[PATCH] nbd: fix partial sending

linux-block.vger.kernel.org archive mirror
 help / color / mirror / Atom feed

* [PATCH] nbd: fix partial sending
@ 2024-10-17 11:36 Ming Lei
  2024-10-17 15:13 ` Bart Van Assche
  2024-10-17 15:47 ` Kevin Wolf
  0 siblings, 2 replies; 6+ messages in thread
From: Ming Lei @ 2024-10-17 11:36 UTC (permalink / raw)
  To: Jens Axboe, linux-block
  Cc: josef, nbd, eblake, Ming Lei, vincent.chen, Leon Schuermann,
	Bart Van Assche, Kevin Wolf

nbd driver sends request header and payload with multiple call of
sock_sendmsg, and partial sending can't be avoided. However, nbd driver
returns BLK_STS_RESOURCE to block core in this situation. This way causes
one issue: request->tag may change in the next run of nbd_queue_rq(), but
the original old tag has been sent as part of header cookie, this way
confuses nbd driver reply handling, since the real request can't be
retrieved any more with the obsolete old tag.

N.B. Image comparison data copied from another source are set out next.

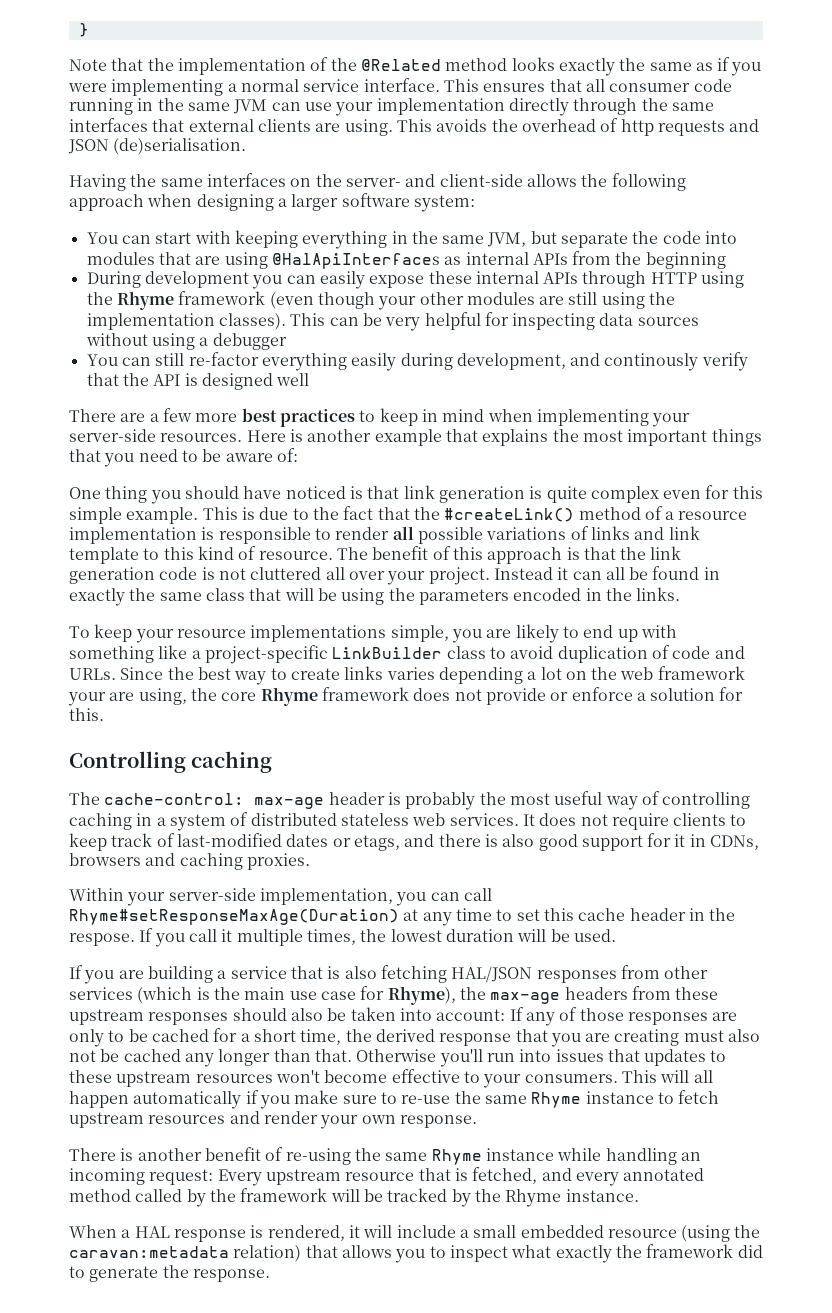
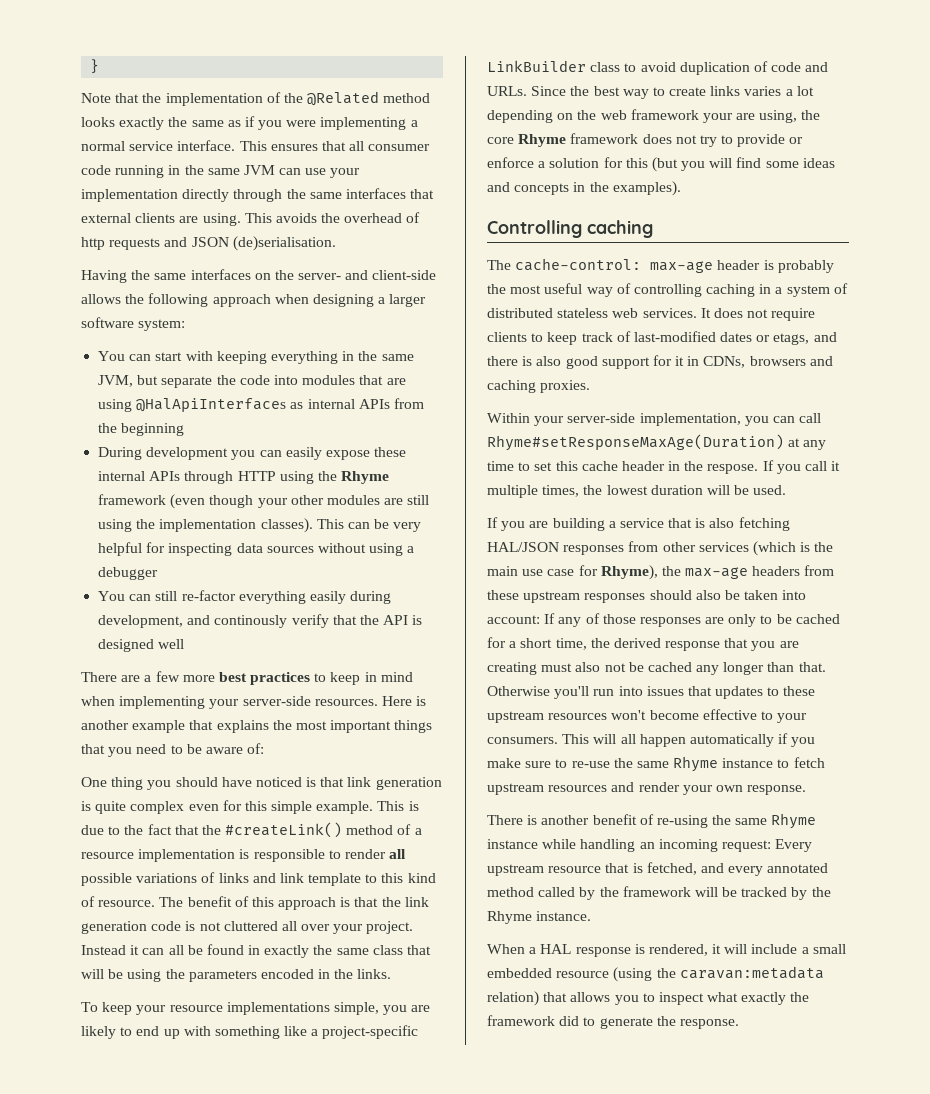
- Since the best way to create links varies depending a lot on the web framework your are using, the core Rhyme framework does not provide or enforce a solution for this.
+ Since the best way to create links varies a lot depending on the web framework your are using, the core Rhyme framework does not try to provide or enforce a solution for this (but you will find some ideas and concepts in the examples).

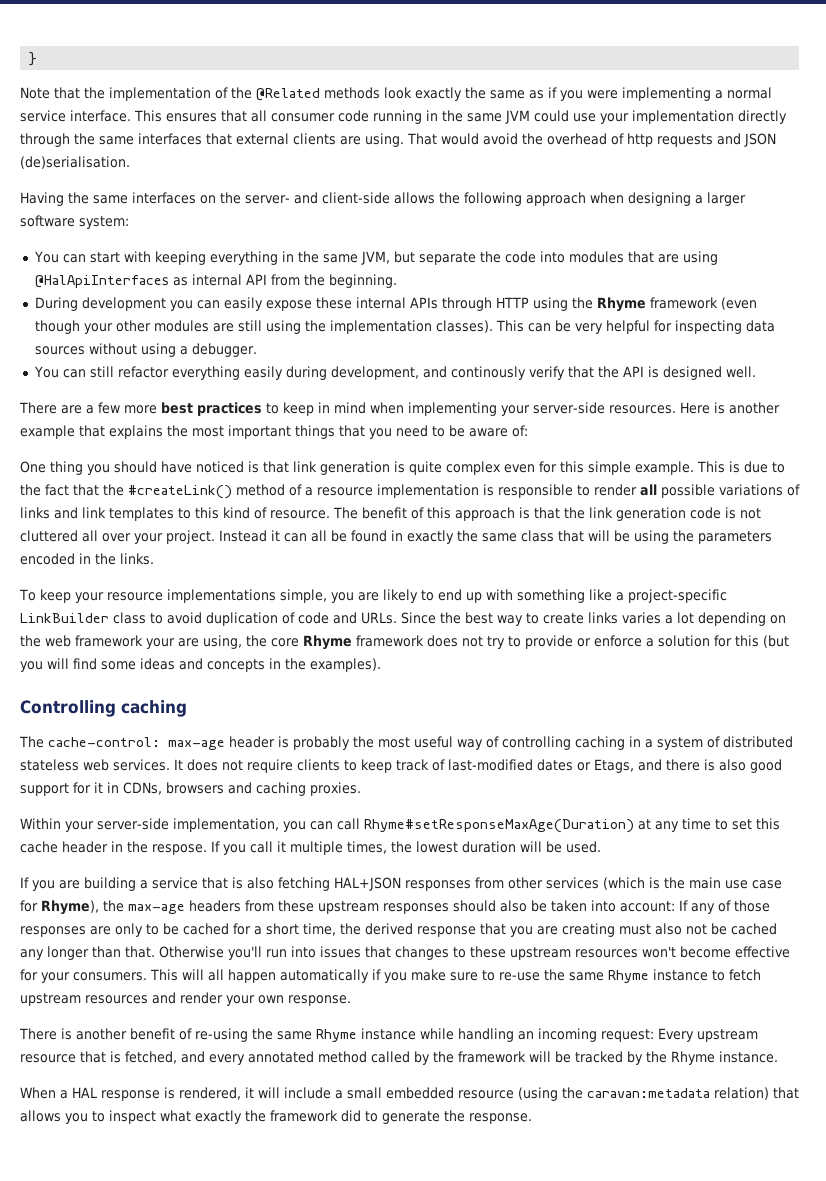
- Note that the implementation of the @Related method looks exactly the same as if you were implementing a normal service interface.
+ Note that the implementation of the @Related methods look exactly the same as if you were implementing a normal service interface.
- This ensures that all consumer code running in the same JVM can use your implementation directly through the same interfaces that external clients are using.
+ This ensures that all consumer code running in the same JVM could use your implementation directly through the same interfaces that external clients are using.
- This avoids the overhead of http requests and JSON (de)serialisation.
+ That would avoid the overhead of http requests and JSON (de)serialisation.
- You can start with keeping everything in the same JVM, but separate the code into modules that are using @HalApiInterfaces as internal APIs from the beginning
+ You can start with keeping everything in the same JVM, but separate the code into modules that are using @HalApiInterfaces as internal API from the beginning.
- This can be very helpful for inspecting data sources without using a debugger
+ This can be very helpful for inspecting data sources without using a debugger.
- You can still re-factor everything easily during development, and continously verify that the API is designed well
+ You can still refactor everything easily during development, and continously verify that the API is designed well.
- This is due to the fact that the #createLink() method of a resource implementation is responsible to render all possible variations of links and link template to this kind of resource.
+ This is due to the fact that the #createLink() method of a resource implementation is responsible to render all possible variations of links and link templates to this kind of resource.
- It does not require clients to keep track of last-modified dates or etags, and there is also good support for it in CDNs, browsers and caching proxies.
+ It does not require clients to keep track of last-modified dates or Etags, and there is also good support for it in CDNs, browsers and caching proxies.
- If you are building a service that is also fetching HAL/JSON responses from other services (which is the main use case for Rhyme), the max-age headers from these upstream responses should also be taken into account:
+ If you are building a service that is also fetching HAL+JSON responses from other services (which is the main use case for Rhyme), the max-age headers from these upstream responses should also be taken into account:
- Otherwise you'll run into issues that updates to these upstream resources won't become effective to your consumers.
+ Otherwise you'll run into issues that changes to these upstream resources won't become effective for your consumers.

Fix it by retrying sending directly, this way is reasonable & safe since
nothing can move on if the current hw queue(socket) has pending request,
and unnecessary requeue can be avoided in this way.

Cc: vincent.chen@sifive.com
Cc: Leon Schuermann <leon@is.currently.online>
Cc: Bart Van Assche <bvanassche@acm.org>
Reported-by: Kevin Wolf <kwolf@redhat.com>
Signed-off-by: Ming Lei <ming.lei@redhat.com>
---
Kevin,
	Please test this version, thanks!

 drivers/block/nbd.c | 35 +++++++++++++++++++++++++++++++++--
 1 file changed, 33 insertions(+), 2 deletions(-)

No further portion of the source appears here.